We first tested our DNS calculations by doing a study to simulate a complex off-center mixer (vortex lamp). This geometry has a stable vortex that parallels the unsteady vortex that exists in mixing vessels. This completed work has verified that the numerical simulations can be used for the mixing problem. The full details are available. The vortex lamp (see slide 9) with its stable low frequency vortex is an ornamental light stand made of a glass cylinder, approximately 3" in diameter and 6" long,containing water and illuminated by a small lamp at the bottom. A small impeller with three short vanes, driven by an electric motor, rotates at an eccentric position close to the bottom. The water contains tiny colored beads lighter than water. As the rotor rotates, the water in the cylinder rotates and a tornado-like cyclone is formed with the vortex center near the top of the water at an eccentric location. The beads are trapped in the cyclone and form a colorful chain, which goes down slowly through the center of the cyclone till it reaches the outer edge of the impeller rotor.The beads are then propelled to some distance by the water flowing from the rotor outward rotationally and ascend near the outer wall of the cylinder.In the two identical hurricane lights shown in the figure, the shapes of the cyclones are not identical, although time average of the shapes would agree well. A code to solve the unsteady incompressible Navier-Stokes equations in the strong conservation form was used. A moving mesh system was developed (see slide 10). Shown is only the overall mesh. The rotating mesh was a small cylinder at the bottom and off center about 2/3 of the way to the wall. The computational simulation successfully captured the formation of a cyclone that starts at an eccentric location at the top surface and reaches an edge of the rotor, with a good qualitative agreement to the experimentally visualized flow (see slide 11).

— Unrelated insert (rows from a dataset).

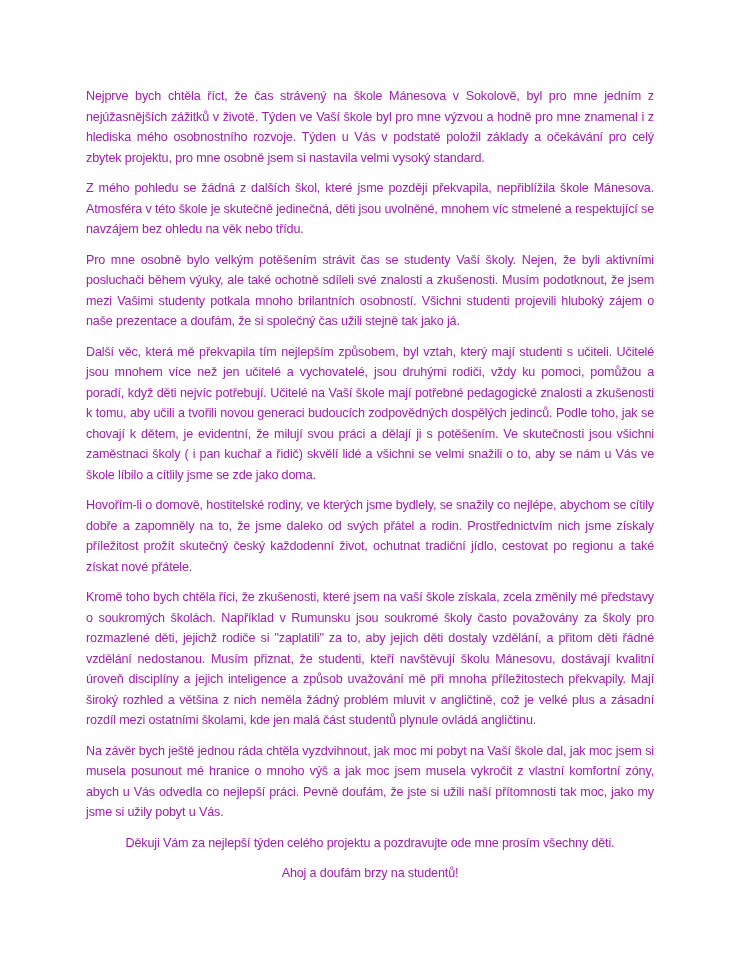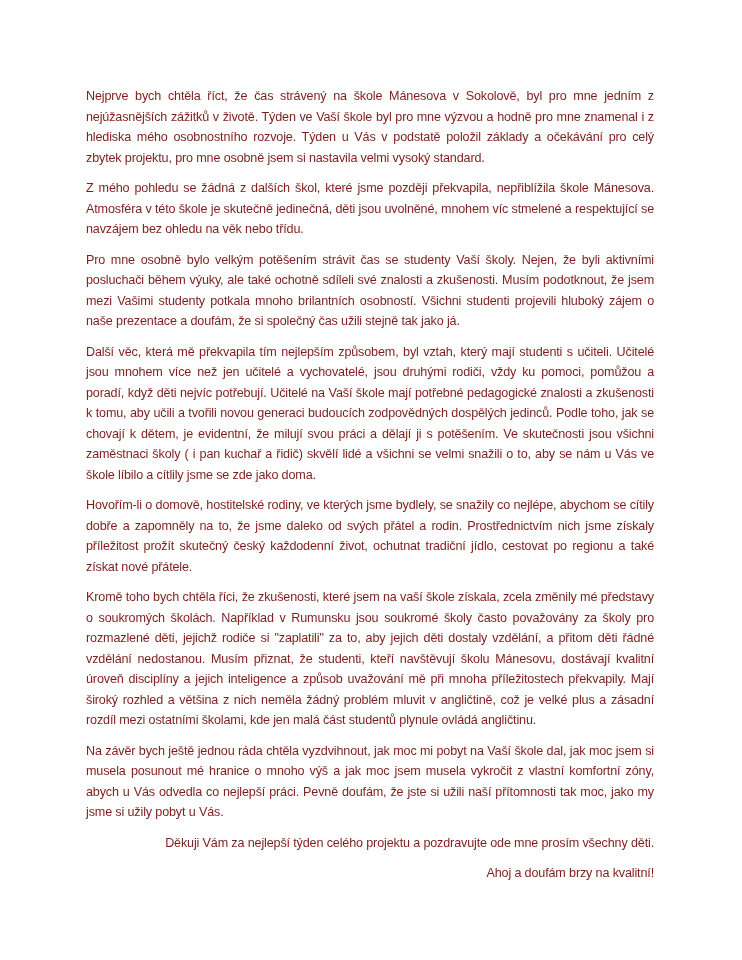"Nejprve bych chtěla říct, že" .page { color: #7f1d1d -> #a21caf }
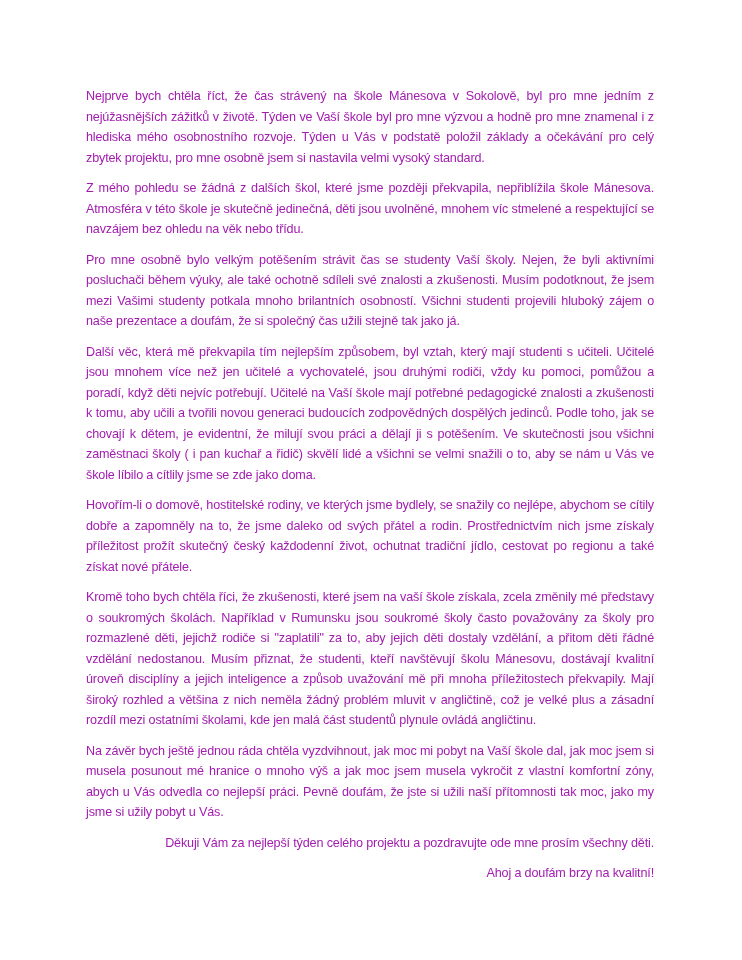"Děkuji Vám za nejlepší týden" .para.left { text-align: right -> center }
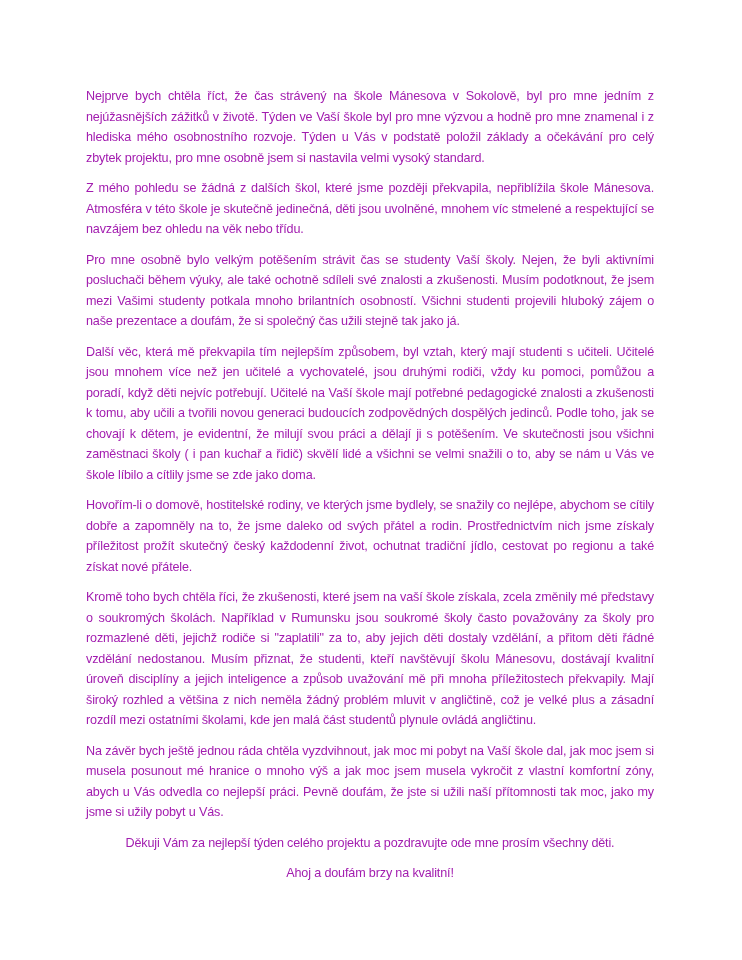"Ahoj a doufám brzy na" p.para { text: kvalitní -> studentů }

Some preliminary comparisons between DNS and LES are also available for the opposed jet geometry (see slide 30). The LES approach is based on a low-resolution DNS computation with the finer scales being modeled by a knowledge of a physical understanding of the flow. The LES modeling technique has only a few assumptions that can be modified to provide a match between the experimental statistical measures and the LES results. The advantage of LES is that it is far less computer demanding than DNS, so that the computations can be pushed to higher Reynolds number flows. The problem is to decide which,if any, of the subgrid models and filtering techniques are adequate to represent the data. As in the DNS effort, one is not going to be able to match the data on an instantaneous basis; however, by tracking important statistics basic to the mixing process, we can evaluate the approach. Once this step is resolved, then the LES results can be used as the basis for the development of new methods of engineering modeling (Reynolds averaged Navier-Stokes or RANS) that would have broad practical importance in industries that use such mixing systems.

The opposed jet measurements are completed, as they required a fixed camera view. For the rotating mixing vessel, the convective view allows measurement of time-resolved, three-dimensional velocity-vectors in a mixing vessel, even at high Reynolds numbers. More fundamental and local parameters (e.g., local turbulent kinetic energy) can be obtained that describe inhomogeneities that are of importance in mixing vessels and can be used to describe trailing impeller vortex structures, baffle-fluid interactions, etc. Such measures can be contrasted with overall global parameters as the power per unit volume. Local motions must be used to allow prediction of mixing, especially where selectivity is of importance.These measurements must be made under true dynamic conditions where superimposed larger scale motions can influence finer scale mixing processes.